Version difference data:
<<<<

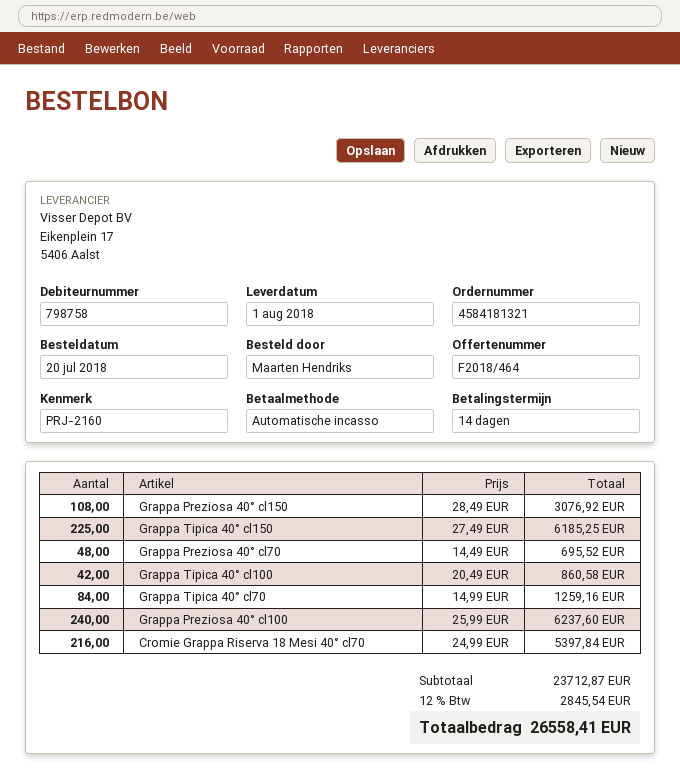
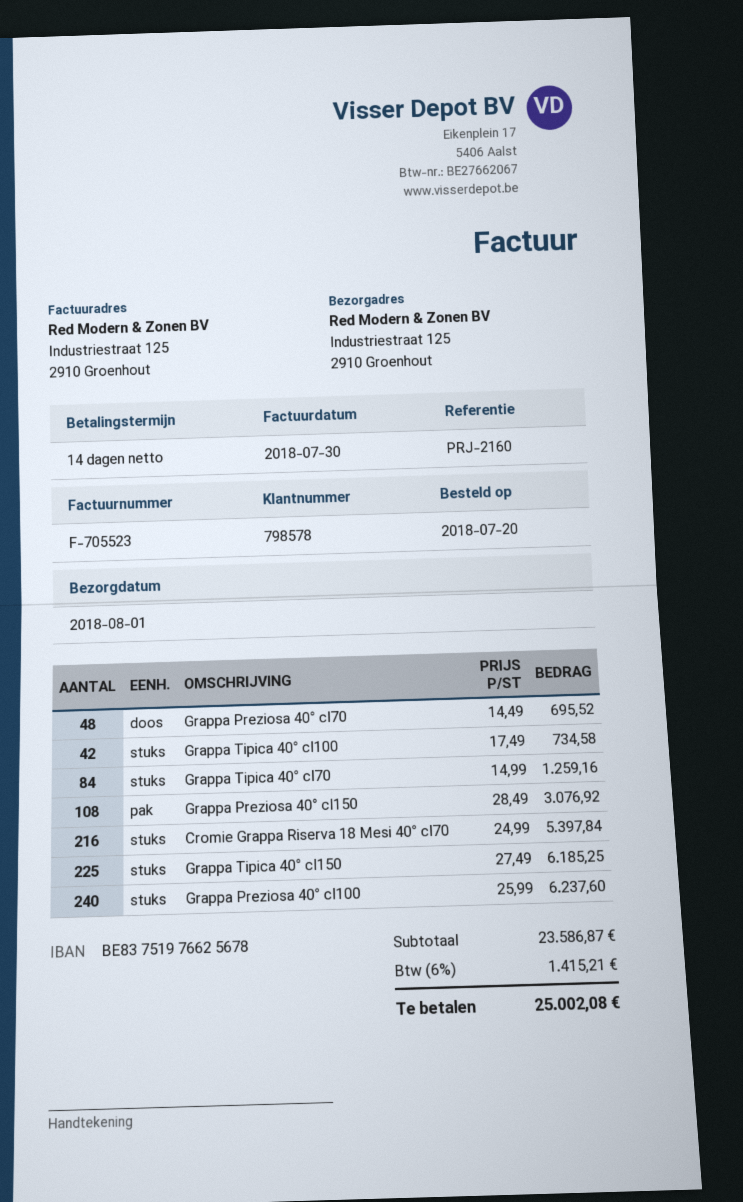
customer number: 798758 -> 798578
Grappa Tipica 40° cl100: 42 x 20.49 = 860.58 -> 42 x 17.49 = 734.58
subtotal: 23712.87 -> 23586.87
tax: 12% = 2845.54 -> 6% = 1415.21
total: 26558.41 -> 25002.08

>>>>

Leaving the images behind, set down every entry word for word.

TASK RESPONSE =
customer number: 798758 -> 798578
Grappa Tipica 40° cl100: 42 x 20.49 = 860.58 -> 42 x 17.49 = 734.58
subtotal: 23712.87 -> 23586.87
tax: 12% = 2845.54 -> 6% = 1415.21
total: 26558.41 -> 25002.08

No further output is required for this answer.